While Mommie Dammit has been busily re-raising other people’s children for decades, and have occasionally been blessed with a handful of “drag-grandchildren” there’s something to be cherished in the reactions of these men. One overcome with joy and excitement, the other standing back and quietly absorbing the bombshell news before embracing his children. My own reaction the first time was a mixture of both and several others… yeah, OK. So I’m a drama queen. But one doesn’t take the news of impending grandparenthood at the age of 38 y.o. very lightly.

Lots of love for you, Gentlemen. Enjoy your Grandpa job. Just remember – all the “some assembly required” noisy-assed toys you can afford, loads of pizza and sugar, and at least 3 Disney movies before you return the heathens to their rightful owners.

The Girls are BACK!..

My muck much beloved and greatly pissed missed ABFAB is returning to assault the boobtube… at least, in Great Britain they are. No word yet on when the girls will be back in the United States of MommieDammit America – pity, dahling… we could use Patsy and Edina’s wit and wisdom… or is it just Stoli… to clear all the bullshit and detritus from the Rethuglican debates/circlejerks/fraudfests/… oh, hell. You get the point. Below is a clip in which Pats and Eddi thoroughly explain the existence of another blight on American soil…

(tap, tap, tap…) Is this thing on?

Just in case any of you managed to get through the previous two posts with your retinas intact, there’s something else I want you to go read…

You ought to know by now that Mommie Dammit loves my kids in uniform. I don’t care if they’re grunts, jar-heads, squids or fly-boys – they’re all my special children. After all, it takes a certain level of courage and a high level of insanity to wander around the hinterland with other people shooting at you. I live and pray for the day when I no longer see this on my morning news…

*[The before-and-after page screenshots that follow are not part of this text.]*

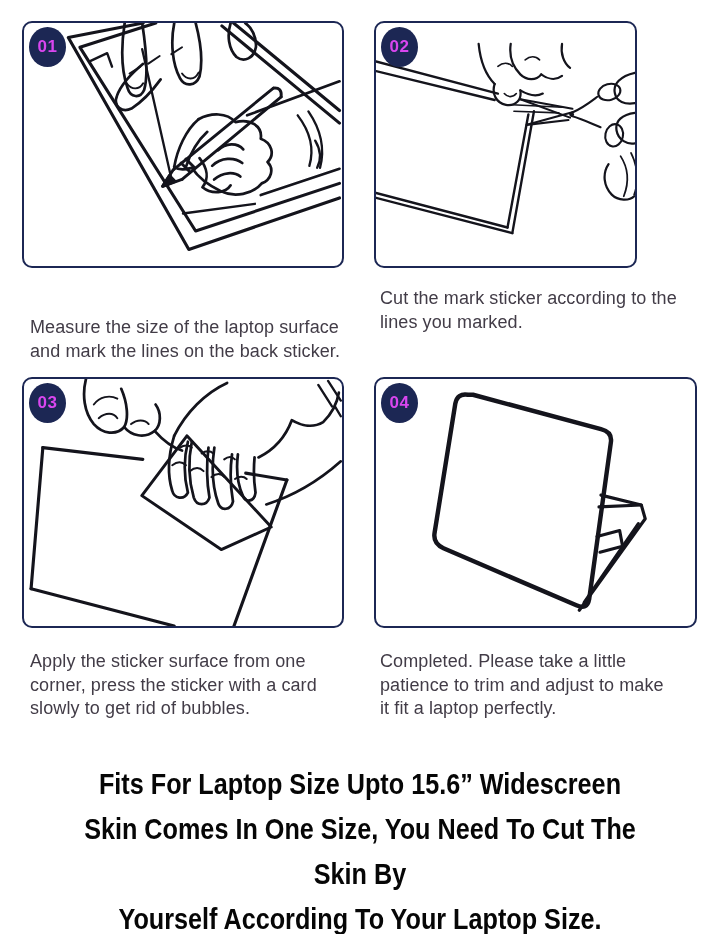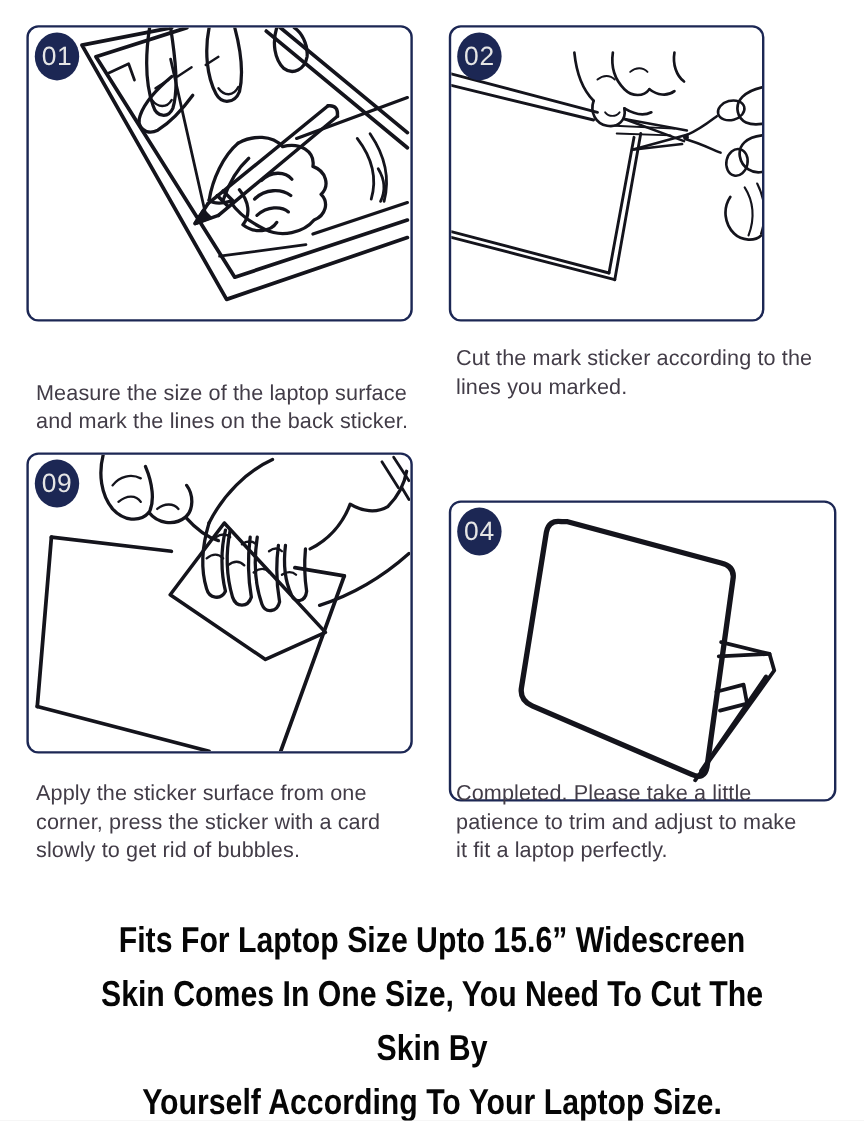"01" .badge { color: #e5e5e5 -> #d946ef; font-size: 22px -> 17px; font-weight: 400 -> 700 }
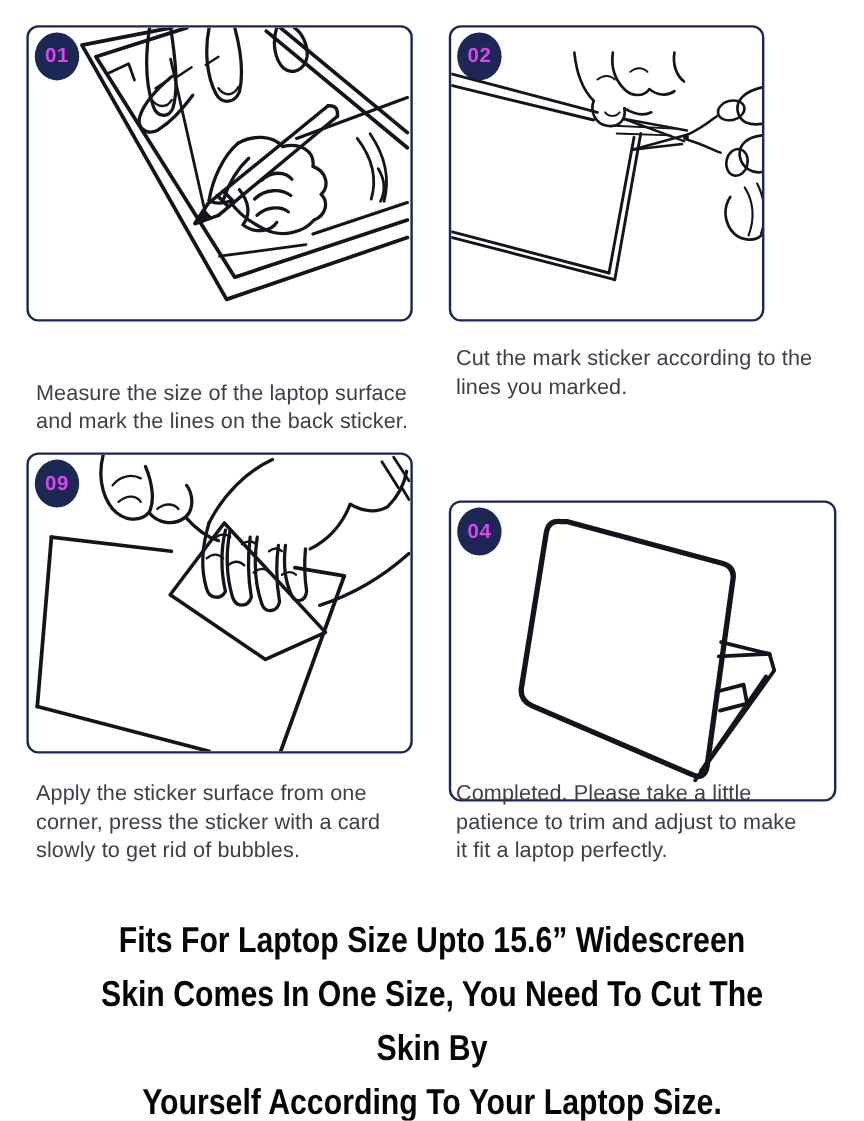"09" span { text: 09 -> 03 }
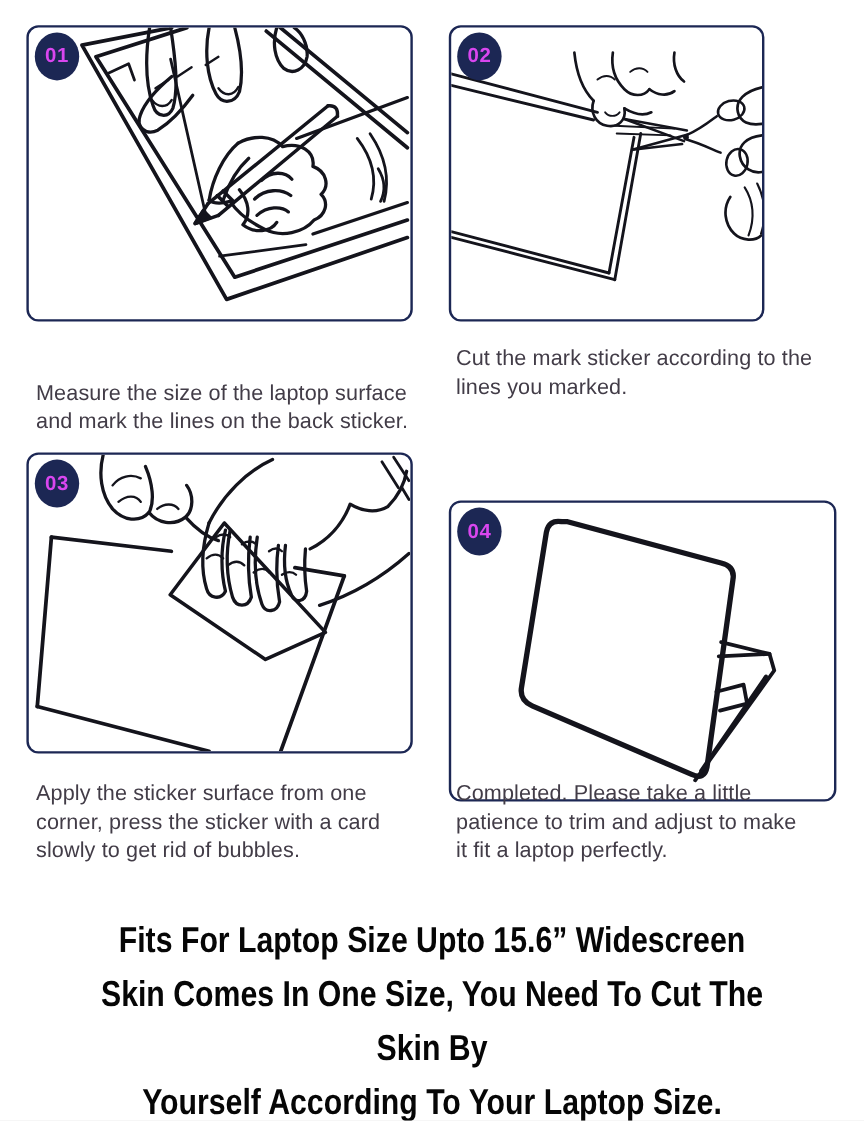"04" #panel-4 { margin-top: 40px -> none }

With the majority of our troops in Afghanistan coming home soon – but not by Christmas, as we were promised – I sincerely hope that my prayers will be answered… at least for a long while. Adding to my joy that this !#$%^s6632@#$fuckingbullshit war will soon be over, was the demise of DADT back in September. But now the real work begins…

With REAL unemployment (the kind minus the temporary jobs created for the holidays, and including the people who’ve been out for so long the government can’t be bothered with counting them) still well over 9% amongst the civilian population, we have the added problem that unemployment among returning Afghan and Iraqi war veterans is well over 13 (some figures say 15)%. I’d talked about that in an earlier post, and it doesn’t get any less appalling with time.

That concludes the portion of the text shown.